Pakar IPB University Bambang Hero Saharjo menjelaskan, pati singkong perlu diproses menjadi material seperti gel atau hidrogel. Formulasi tersebut membuat bahan mampu mempertahankan air lebih lama pada permukaan vegetasi. Air kemudian menyerap panas sehingga temperatur bahan bakar dapat diturunkan.
BRIN juga menjelaskan mekanisme serupa dalam pengembangan material berbasis pati singkong. Pati termodifikasi membantu meningkatkan daya lekat dan mempertahankan cairan. Wetting agent membantu cairan menyebar dan menembus bahan bakar vegetasi. Sementara itu, bahan retardant tertentu membantu membentuk lapisan char saat terkena panas.
Lapisan tersebut dapat menghambat perpindahan panas dan mengurangi kontak bahan bakar dengan oksigen. Karena itu, mekanismenya bukan dengan menghilangkan oksigen dari atmosfer. Teknologi ini bekerja melalui pendinginan, peningkatan pembasahan, dan perubahan proses pembakaran material.

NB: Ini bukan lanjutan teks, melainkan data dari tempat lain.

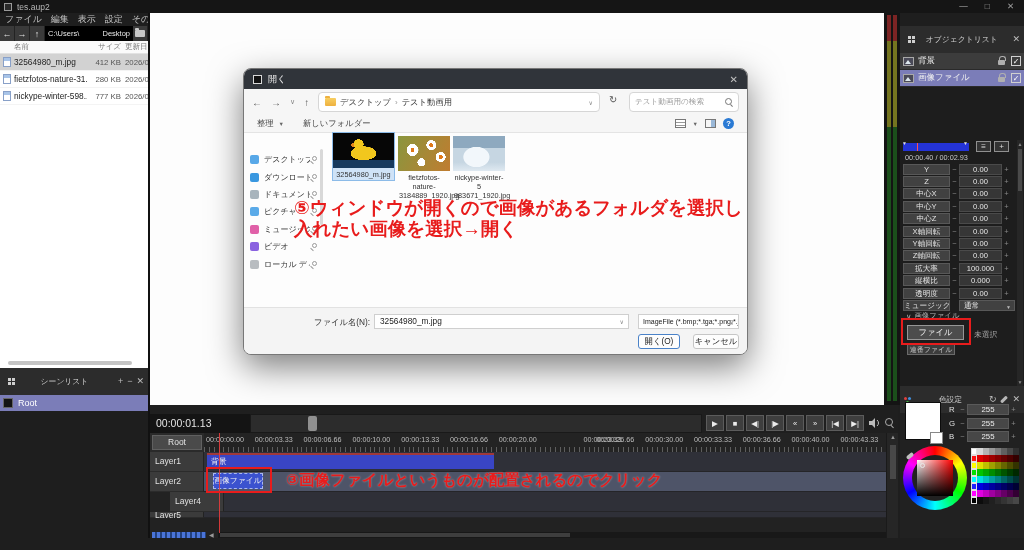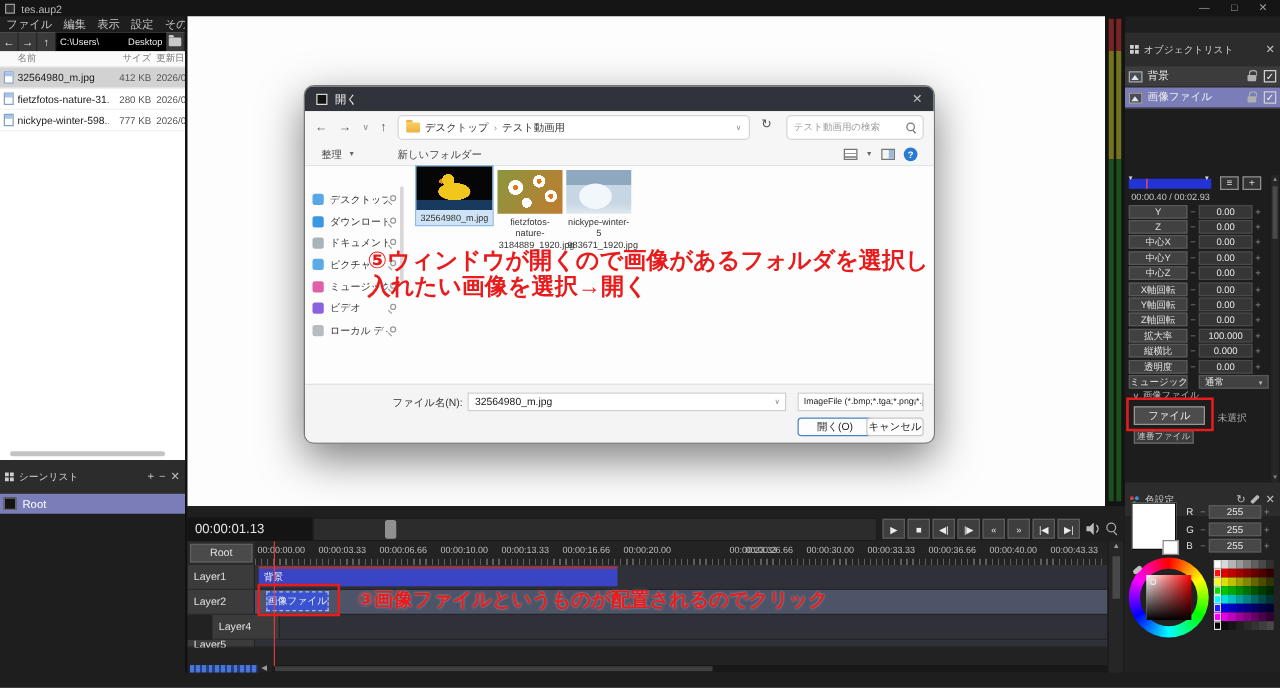--- a/index.html
+++ b/index.html
@@ -39,7 +39,7 @@
 
 
 .scenepanel{position:absolute;left:0;top:368px;width:148px;height:37px;background:#1e1e1e;}
-.phead{height:27px;background:#2c2c2c;display:flex;align-items:center;padding:0 4px;gap:4px;}
+.phead{height:27px;background:#2c2c2c;display:flex;align-items:center;padding:0 4px;gap:4px;text-align:center;}
 .ptitle{font-size:7.8px;color:#d0d0d0;flex:1;white-space:nowrap;overflow:hidden;}
 .pbtnicon{color:#bdbdbd;font-size:9px;line-height:13px;}
 .i-grid{width:7px;height:7px;position:relative;flex:none;}

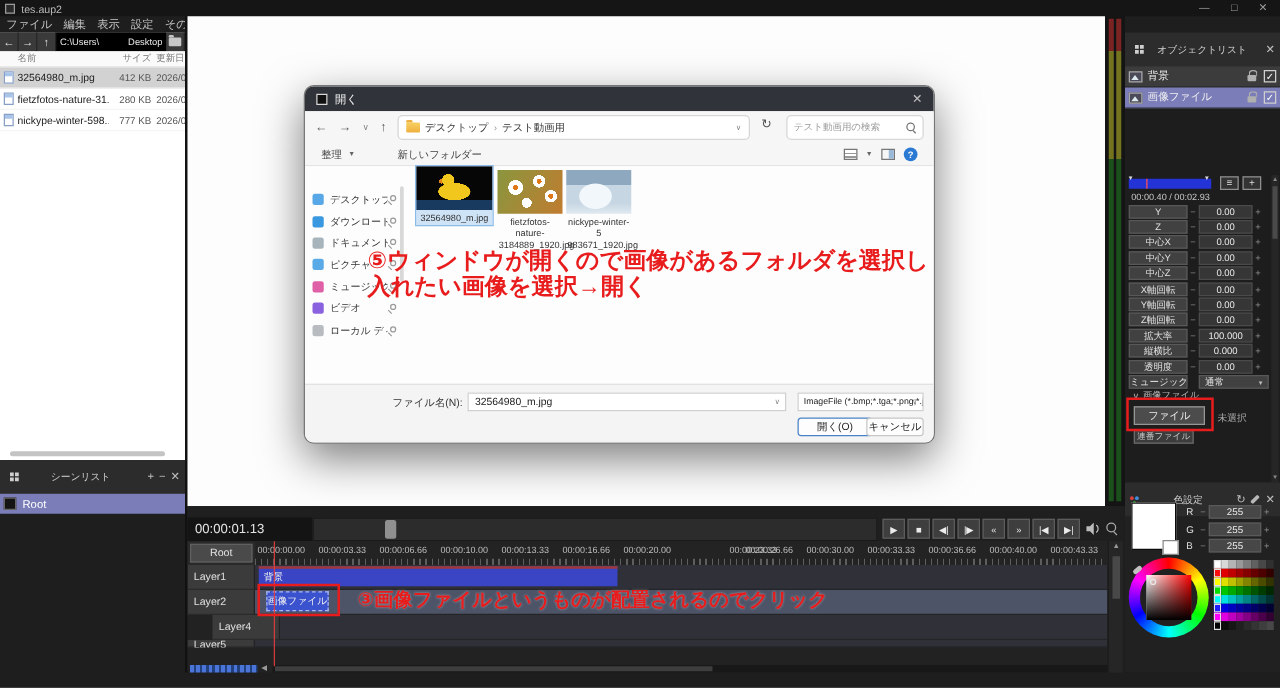--- a/index.html
+++ b/index.html
@@ -648,7 +648,7 @@
     <div class="dtools">
       <span class="dtool">整理</span>
       <span class="ddd">▼</span>
-      <span class="dtool" style="margin-left:29px">新しいフォルダー</span>
+      <span class="dtool" style="margin-left:14px">新しいフォルダー</span>
       <span class="dtoolright">
         <span class="i-view"></span>
         <span class="ddd">▼</span>

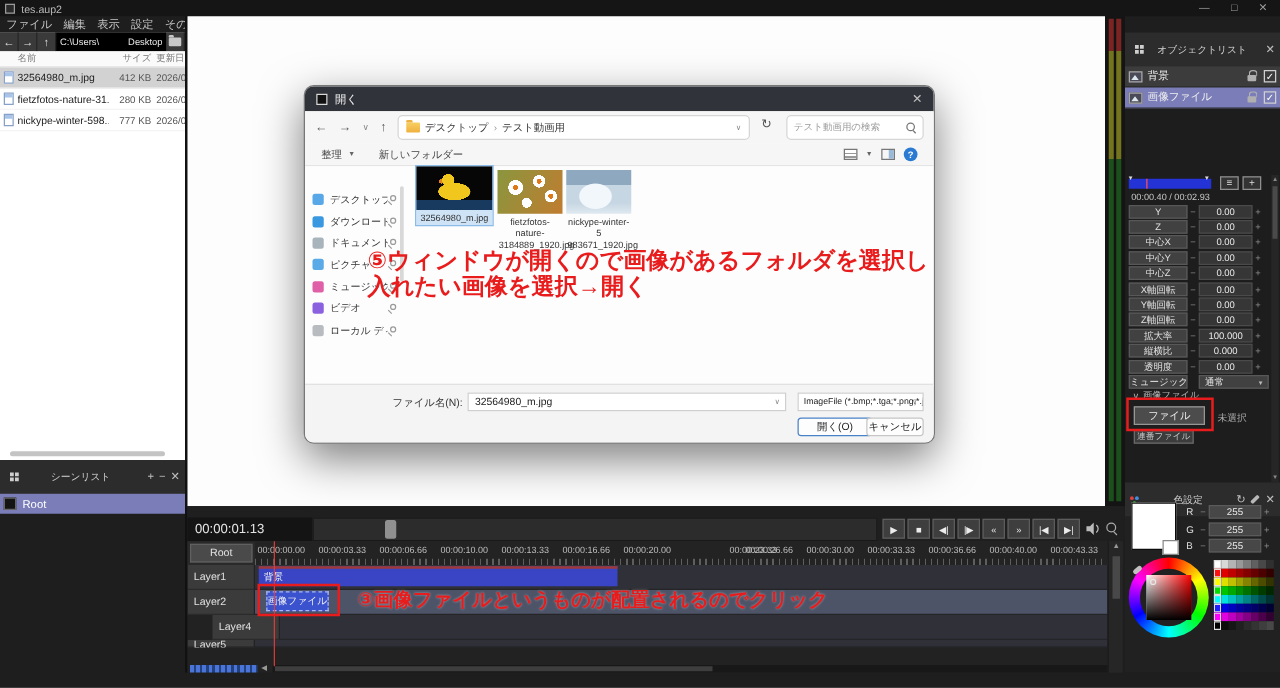--- a/index.html
+++ b/index.html
@@ -221,7 +221,7 @@
 .dfnfield{position:absolute;left:130px;top:6px;width:255px;height:15px;background:#fff;border:1px solid #cfcfcf;font-size:8.3px;color:#222;line-height:13px;padding:0 12px 0 5px;white-space:nowrap;overflow:hidden;}
 .fieldcaret{position:absolute;right:4px;top:1px;font-size:6px;color:#888;}
 .dfilter{position:absolute;left:394px;top:6px;width:101px;height:15px;background:#fff;border:1px solid #cfcfcf;font-size:7px;color:#222;line-height:13px;padding:0 10px 0 4px;white-space:nowrap;overflow:hidden;}
-.dopen{position:absolute;left:394px;top:26px;width:60px;height:15px;background:#fdfdfd;border:1px solid #4a82c8;border-radius:3px;font-size:8.3px;color:#222;text-align:center;line-height:13px;}
+.dopen{position:absolute;left:394px;top:26px;width:42px;height:15px;background:#fdfdfd;border:1px solid #4a82c8;border-radius:3px;font-size:8.3px;color:#222;text-align:center;line-height:13px;}
 .dcancel{position:absolute;left:449px;top:26px;width:46px;height:15px;background:#fdfdfd;border:1px solid #c6c6c6;border-radius:3px;font-size:8.3px;color:#222;text-align:center;line-height:13px;}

Dalam penerapannya, formulasi tidak langsung ditebarkan sebagai tepung kering. Bahan dapat dicampurkan ke dalam tangki air sebelum disemprotkan ke area sasaran. Teknologi tersebut juga berpotensi membantu menangani titik api dan mencegah penyebaran kebakaran.
Meski menjanjikan, ubi bombing masih membutuhkan pengujian lebih luas sebelum digunakan sebagai metode utama. Kapasitas produksi bahan tersebut juga masih terbatas. Presiden Prabowo telah meminta riset dan produksi diperbesar untuk menguji efektivitasnya. Jadi, ubi bombing saat ini lebih tepat dipandang sebagai inovasi pendukung, bukan pengganti water bombing.